Gare du Nord: Why Europe's busiest station needs a makeover fast
Ask Parisians what is their least favourite part of the city, and most will probably tell you it is the area around the Gare du Nord railway station.
Described a few years ago - admittedly by a Briton - as the "squalor pit of Europe", the location where the Eurostar arrives from London is set for a multi-million euro makeover. But the prospect of yet another railway station-cum-shopping centre is far from being universally accepted.
Cramped, crowded and cruddy would be a fair description. Plus crime-ridden if you wanted a fourth alliteration.
A survey published in November concluded that it was the scariest place on the Paris transport system.
The authorities are perfectly aware of its grim reputation. They also know that as Europe's busiest station - serving local, regional and international connections - the Gare du Nord acts as a window to the capital.
With passenger numbers set to rise from a daily 700,000 to 900,000 by 2030, and with the 2024 Olympics looming, the station is preparing for another major revamp - the last was only 18 years ago.

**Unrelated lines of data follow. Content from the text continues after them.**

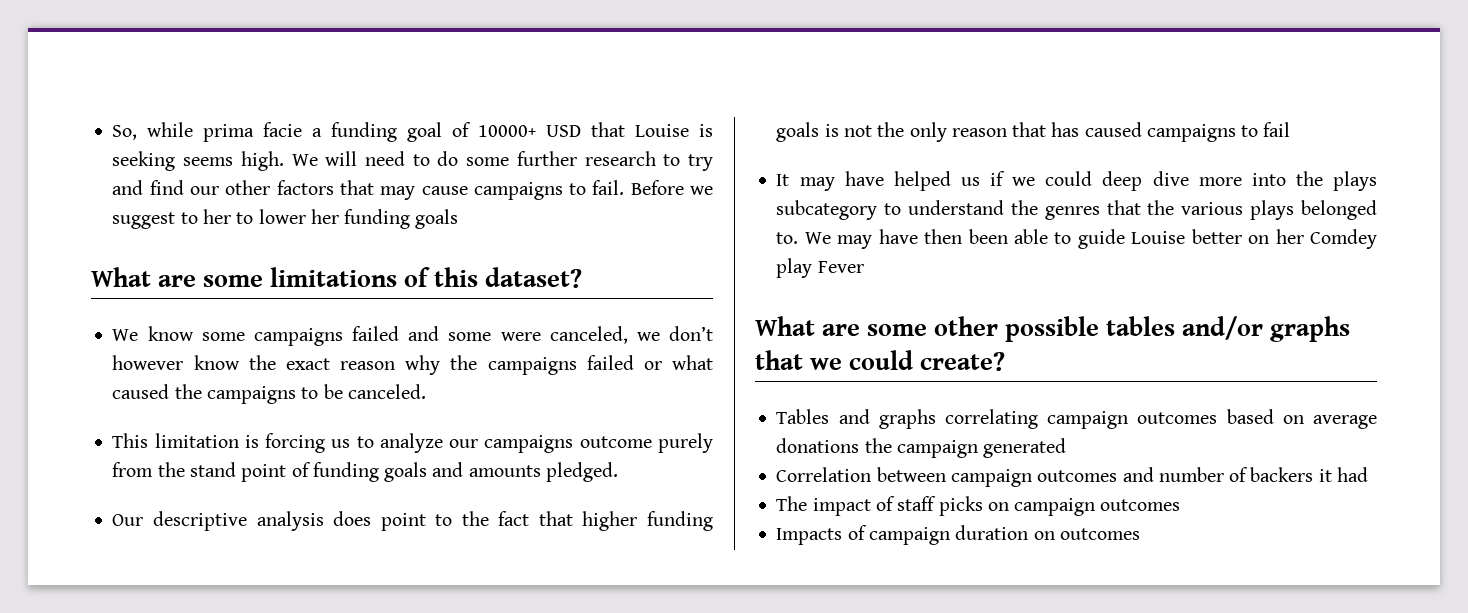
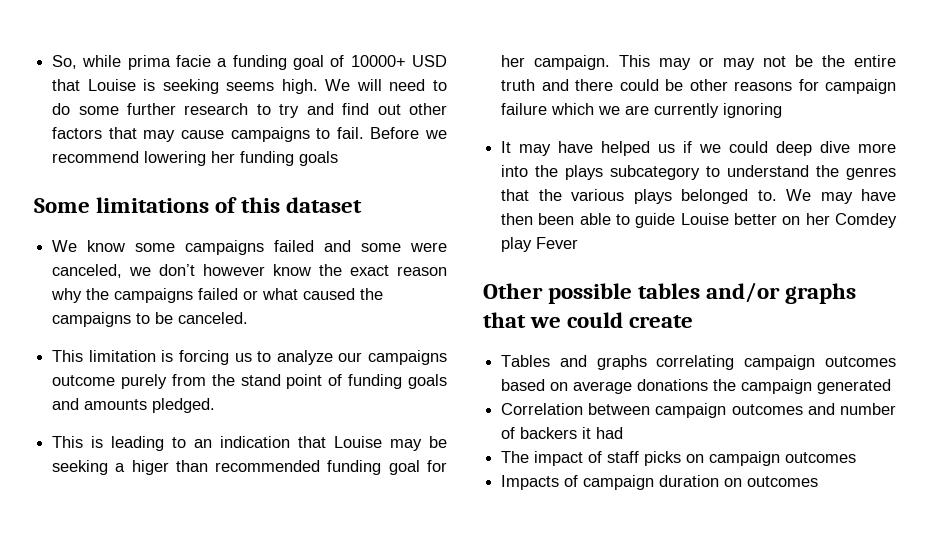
[190,186,220,195] our -> [377,104,401,115] out
[112,209,306,229] suggest to her to lower -> [52,151,207,166] recommend lowering
[91,267,264,287] What are some -> [34,198,90,213] Some
[485,267,583,288] dataset? -> [286,197,363,213] dataset
[112,511,713,531] [776,122,1291,142] Our descriptive analysis does point to the fact that higher funding goals is not the only reason that has caused campaigns to fail -> [52,436,448,451] [52,460,448,475] [501,55,897,70] [501,79,896,94] [501,103,783,118] This is leading to an indication that Louise may be seeking a higer than recommended funding goal for her campaign. This may or may not be the entire truth and there could be other reasons for campaign failure which we are currently ignoring
[755,316,999,336] What are some other -> [483,283,543,299] Other
[920,352,1006,371] create? -> [629,315,694,328] create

Dubbed (to the fury of French language purists) Stationord, the new design contains some radical changes to the "user-experience":
- Separation of arrivals and departures: the main hall will be used exclusively by passengers debouching from trains. People boarding will reach the platforms via overhead walkways - a bit like what happens now on Eurostar
- New departure terminal: a long four-storey, glass-topped building will run parallel to the tracks down the right-hand side of the historic station (where the entrance to the suburban RER now stands). This will give access to the three walkways, two of them crossing the tracks under the roof of the station, and one just outside
- Vast new commercial-work space: the upper floors of this new departure building will contain a shopping centre, as well as restaurants, sports facilities and "co-working" spaces. There will be a roof-garden with running track.
The project - a joint venture by SNCF and the Auchan supermarket chain - is meant to revitalise and clean up the Gare du Nord, making it not just a transport hub but also a nerve centre for the greener city of the 21st Century.
According to Patrick Ropert, until recently the head of SNCF's stations and connections department, the new Gare du Nord "is an emblematic example of what railway stations are going be in the world of tomorrow".
SNCF's vision is to "bring to the station progressively more and more of the elements that make up a city", including not just shopping, but services like creches and medical labs, cultural venues, offices and sports areas.
"We are reinventing the old 19th Century bains-douches [public baths], with changing areas and showers for people who want to take their exercise before or after taking the train," Mr Ropert says.
"If we want to fight back against the problems of over-crowding and pollution, we need to reconstruct our cities around the 'mobility-centres' which are our stations. Everything has to be redesigned so that a maximum of people can get around the city on foot."
But opponents see this as self-justifying hooey - the SNCF rationalising its reliance on private finance to get the expansion done.
The mayor of the 10th arrondissement (district), Alexandra Cordebard, says the installation of yet more shops and restaurants at the heart of this already congested area will create "more traffic, more noise pollution, more air pollution - day and night".
"The neighbourhood simply cannot absorb it," Ms Cordebard says.
A group of eminent architects wrote to Le Monde newspaper demanding that the plan be reworked.
They included British architectural historian Andrew Saint, who described Jacques Ignace Hittorff's 1864 Gare du Nord with its pitched roof, iron columns and statued façade as "undoubtedly the finest of Paris's stations, inside and out".
"The main architectural problem is these three footbridges, which will be very intrusive indeed and spoil the spatial effects," he said.
But the most widespread complaint is that the new development hastens what many people deplore as the "airport-isation" of railway stations, where concourse becomes mall and traveller becomes consumer.
"The beauty of a railway station is to be an empty space. Emptiness provokes serendipity and a bit of chaos, which is very healthy," says the London-based French writer Gaspard Koenig, who uses the Gare du Nord regularly.
"But what you will have here will be like in an airport - you go through the equivalent of a duty-free zone being harassed by all sorts of shops and advertisements. And I don't think that is right, because it is not something that you have chosen. It is not something that is avoidable."
But truth be told, opponents of Stationord are fighting a losing battle.
Paris's other big stations - Montparnasse, Saint-Lazare, Austerlitz - have already had their commercial makeover. Why would the Gare du Nord be any different?